FIELD OF THE INVENTION

The present invention relates to a method for measuring the physiological parameters of brain interstitial fluid and brain extracellular space. In particular, it related to a method for assessing the physiological parameters of brain interstitial fluid and brain extracellular space by measuring the concentration change of the contrast agents in the brain interstitial fluid in the brain extracellular space to detecting the distribution, diffusion and elimination of the contrast agents.

BACKGROUND OF THE INVENTION

The brain interstitial fluid (ISF) is a solution found in the brain extracellular space (ECS). The brain ECS, also known as tissue channel, refers to the irregular, interconnected and narrow space which in the interstitial tissue and between cells membranes. According to Nicholson, brain ECS, brain ISF and extracellular matrix (ECM) constitute the brain extracellular microenvironment (BEM), which plays a important role in maintaining the stability of the electronic signals among the brain cells, forming the transport channels between the cell and the blood, and remodeling the neural synaptic. Therefore, it's needed to study the physiological parameters of brain ISF and ECS and discover the rules of the neural activity.

In the micro circulation field, however, there had been an argument about the anatomy of the brain ECS, as well as the quantitative measurement and analysis of the mobility physiology index of the brain ISF. In the beginning, the brain ECS was almost invisible under the electron microscopy because of the limited technology of the specimen making and post-processing. Later, the brain ECS was discovered due to exploration and application of the new technology. By RTI-TMA technology (a kind of real-time iontophoresis technology which uses NH4+TMA as the tracer) we learn that the brain ECS accounts for about 20% volume of the brain and the width of the space is 38 nm to 64 nm and has variability. In the current mature measuring methods of brain ECS, real-time iontophoresis (RTI), real-time pressure ejection(RTP), radioactive tracer method and integrative optical imaging(IOI) are most commonly used.
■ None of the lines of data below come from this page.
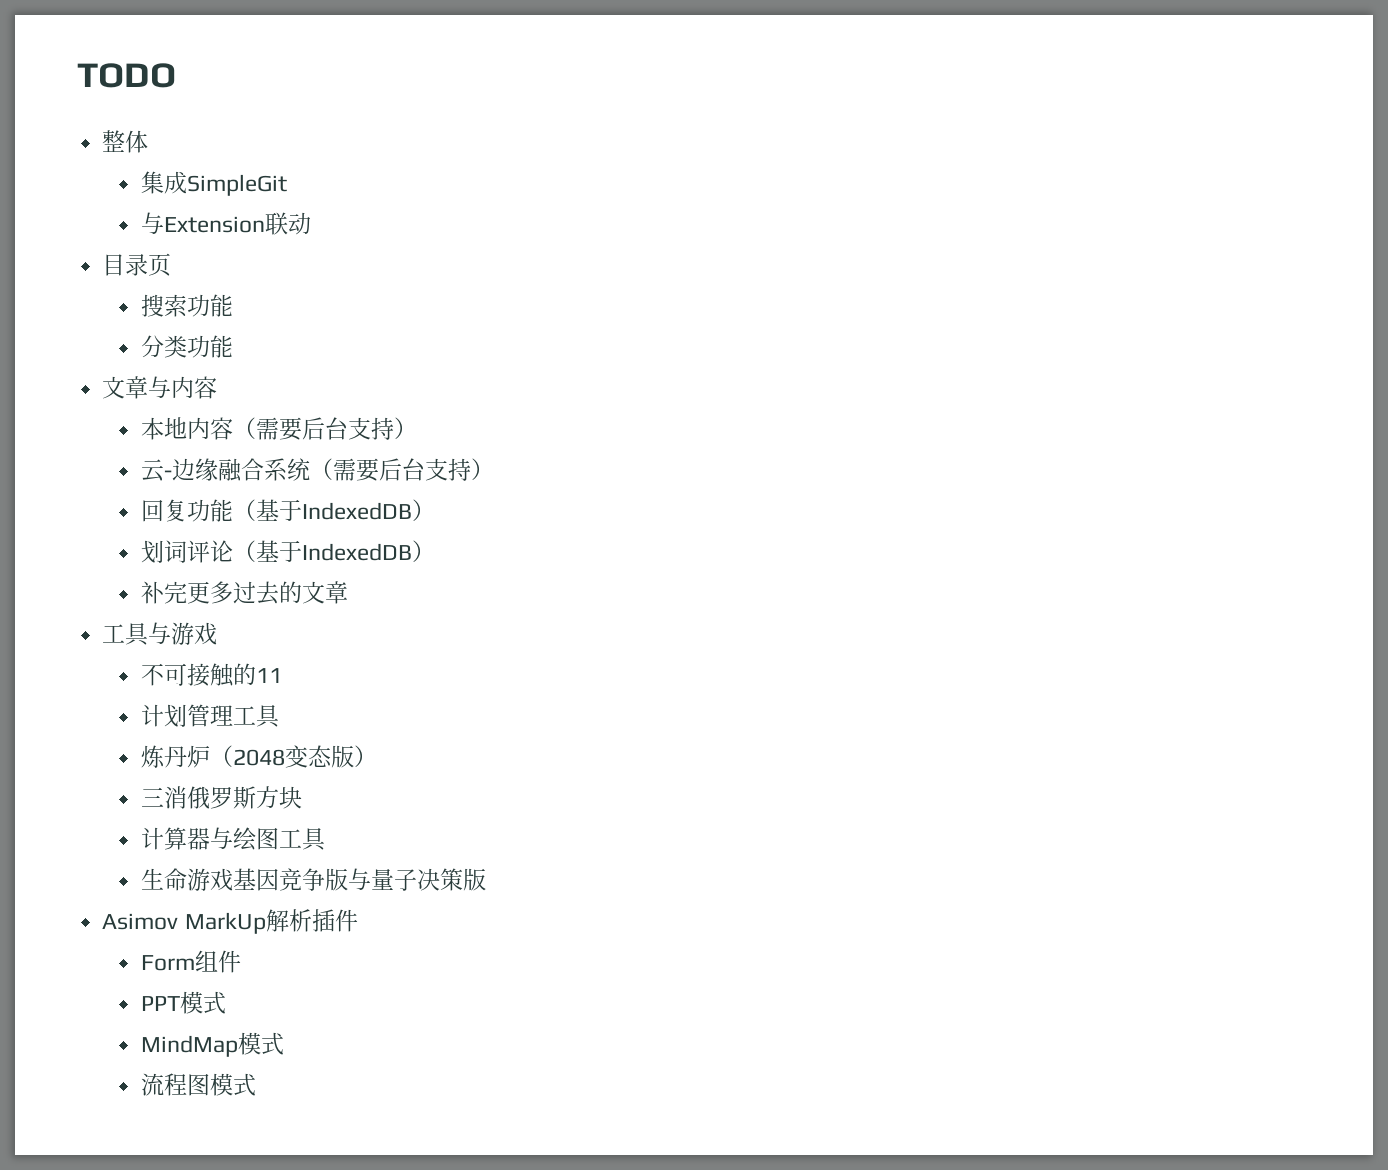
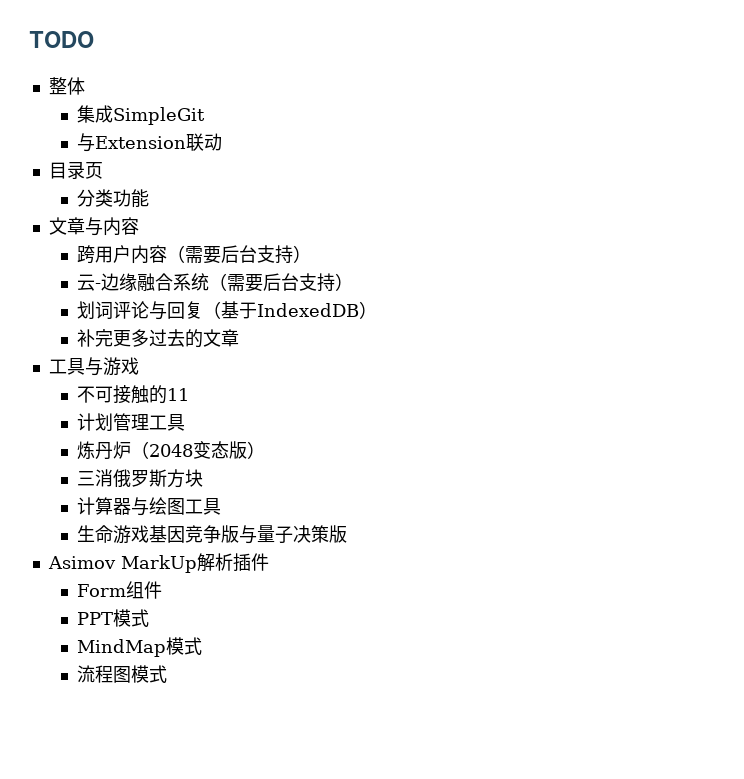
- 搜索功能
- 本地内容（需要后台支持）
+ 跨用户内容（需要后台支持）
- 回复功能（基于IndexedDB）
- 划词评论（基于IndexedDB）
+ 划词评论与回复（基于IndexedDB）

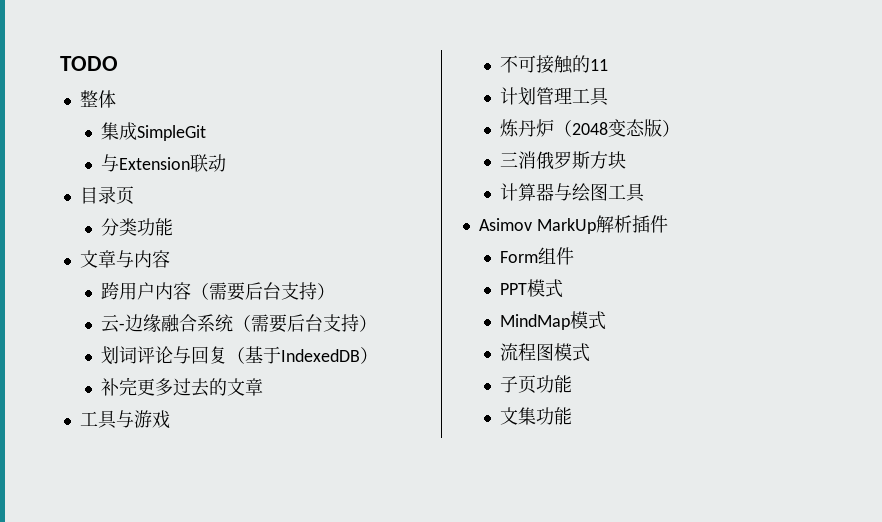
- 生命游戏基因竞争版与量子决策版
+ 子页功能
+ 文集功能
In RTI and RTP, two tiny ion selective electrodes are inserted into brain (one releases ions and the other accepts them) to monitor the diffusion of ions between two points in a certain region of the brain. Basing on the movement of the ions in the certain area, the brain ECS structure is available. But these two methods can only measure the diffusion of limited ions such as potassium ion (K+) and calcium ion (Ca2+) in brain ECS in a small fixed region(e.g. 60 μm to100 μm).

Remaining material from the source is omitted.